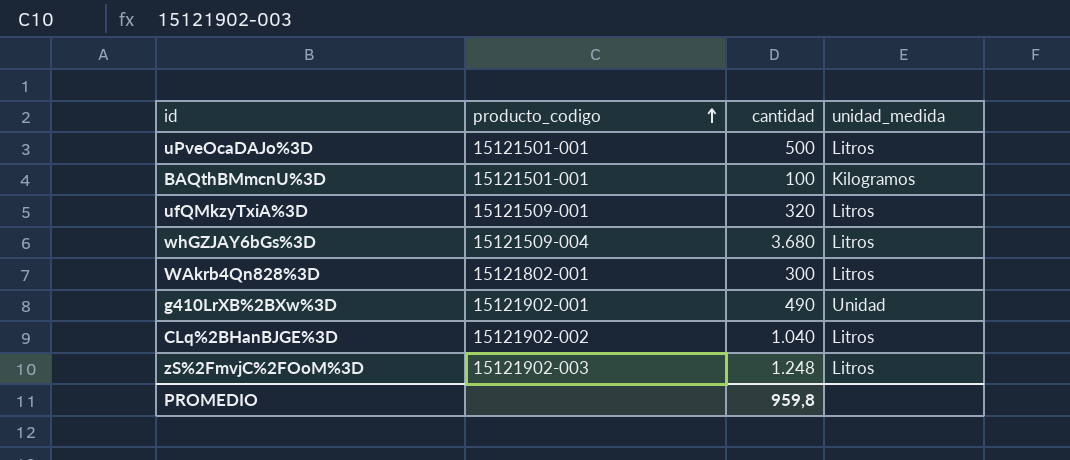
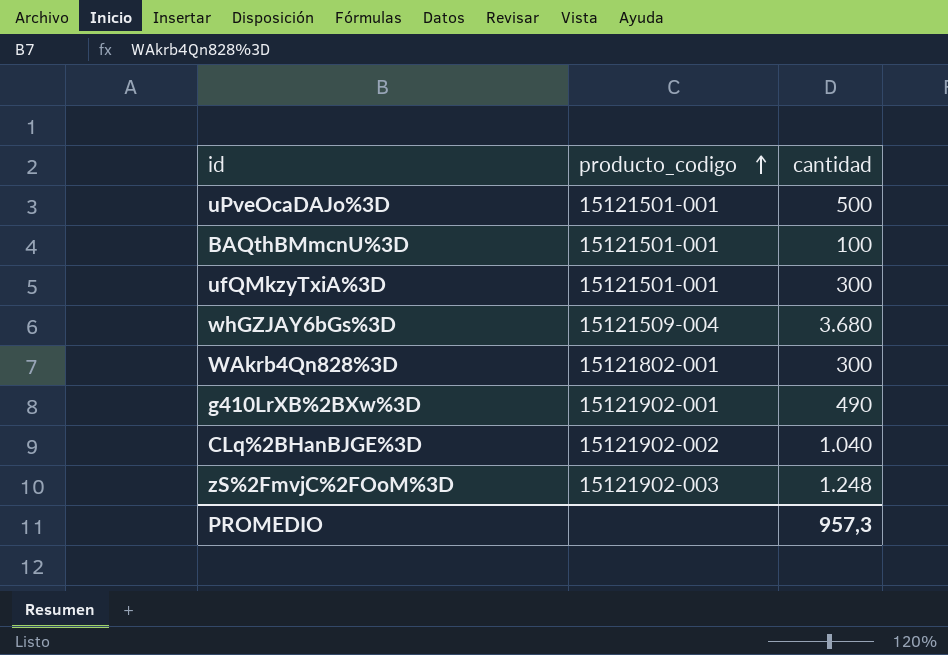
column unidad_medida | position: 4 -> none
ufQMkzyTxiA%3D | producto_codigo: 15121509-001 -> 15121501-001
ufQMkzyTxiA%3D | cantidad: 320 -> 300
PROMEDIO | cantidad: 959,8 -> 957,3

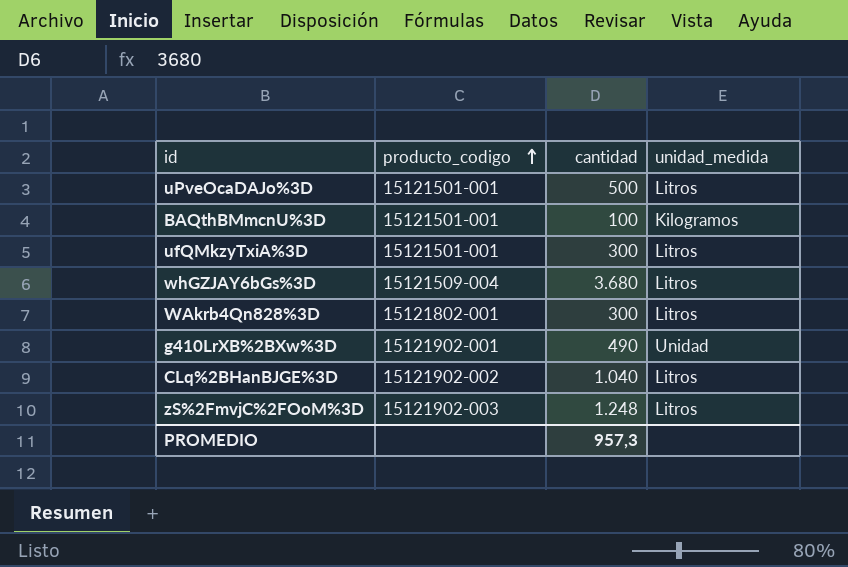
column unidad_medida | position: none -> 4

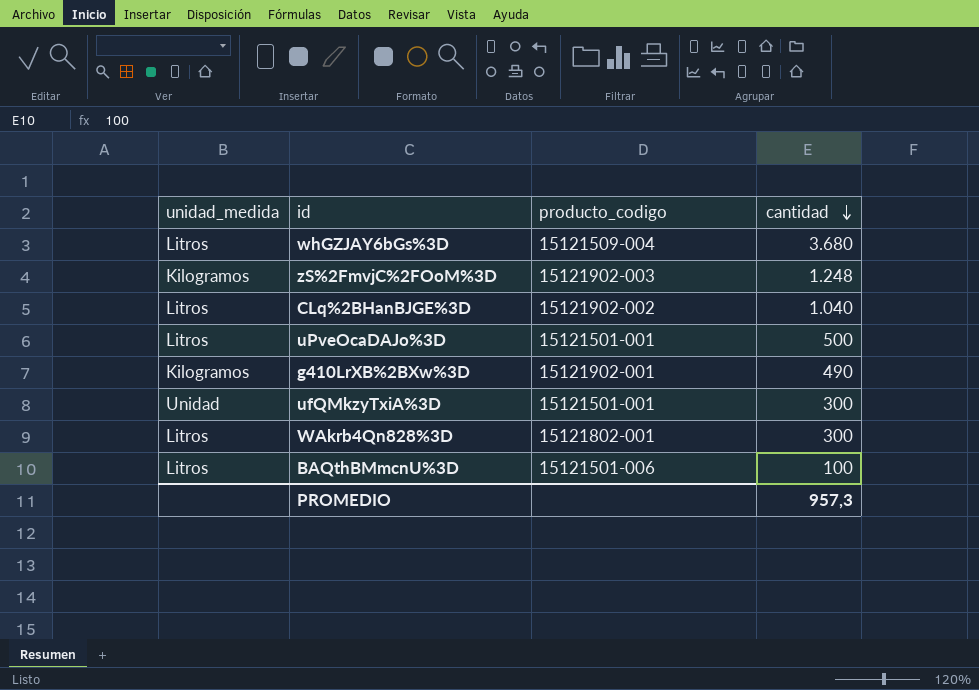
row order: producto_codigo ascending -> cantidad descending
column unidad_medida | position: 4 -> 1
zS%2FmvjC%2FOoM%3D | unidad_medida: Litros -> Kilogramos
g410LrXB%2BXw%3D | unidad_medida: Unidad -> Kilogramos
ufQMkzyTxiA%3D | unidad_medida: Litros -> Unidad
BAQthBMmcnU%3D | unidad_medida: Kilogramos -> Litros
BAQthBMmcnU%3D | producto_codigo: 15121501-001 -> 15121501-006

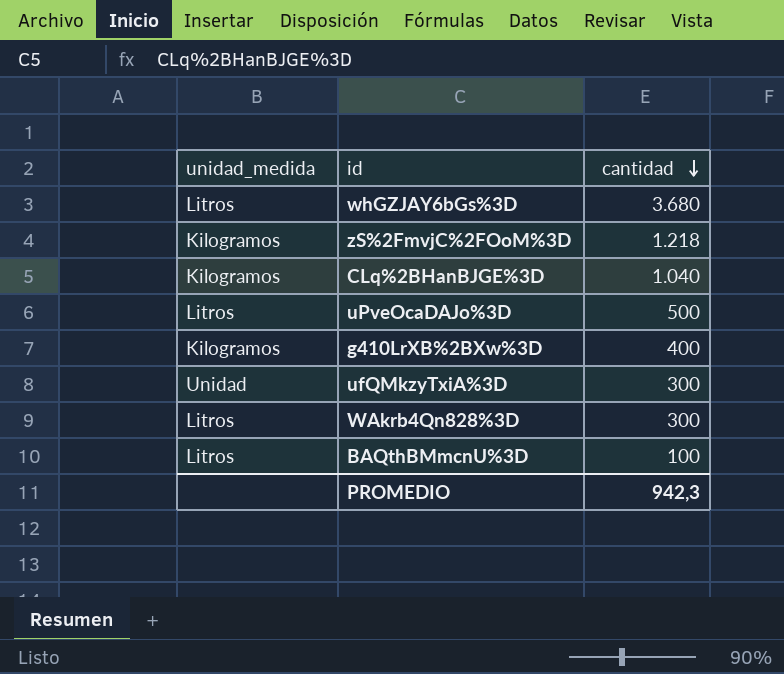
column producto_codigo | position: 3 -> none
zS%2FmvjC%2FOoM%3D | cantidad: 1.248 -> 1.218
CLq%2BHanBJGE%3D | unidad_medida: Litros -> Kilogramos
g410LrXB%2BXw%3D | cantidad: 490 -> 400
PROMEDIO | cantidad: 957,3 -> 942,3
•••••
◆ **Problem requirements**: Each entry above is to be duplicated exactly, and its pictures omitted.

◆ **Expected answer**:
column unidad_medida | position: 4 -> none
ufQMkzyTxiA%3D | producto_codigo: 15121509-001 -> 15121501-001
ufQMkzyTxiA%3D | cantidad: 320 -> 300
PROMEDIO | cantidad: 959,8 -> 957,3

column unidad_medida | position: none -> 4

row order: producto_codigo ascending -> cantidad descending
column unidad_medida | position: 4 -> 1
zS%2FmvjC%2FOoM%3D | unidad_medida: Litros -> Kilogramos
g410LrXB%2BXw%3D | unidad_medida: Unidad -> Kilogramos
ufQMkzyTxiA%3D | unidad_medida: Litros -> Unidad
BAQthBMmcnU%3D | unidad_medida: Kilogramos -> Litros
BAQthBMmcnU%3D | producto_codigo: 15121501-001 -> 15121501-006

column producto_codigo | position: 3 -> none
zS%2FmvjC%2FOoM%3D | cantidad: 1.248 -> 1.218
CLq%2BHanBJGE%3D | unidad_medida: Litros -> Kilogramos
g410LrXB%2BXw%3D | cantidad: 490 -> 400
PROMEDIO | cantidad: 957,3 -> 942,3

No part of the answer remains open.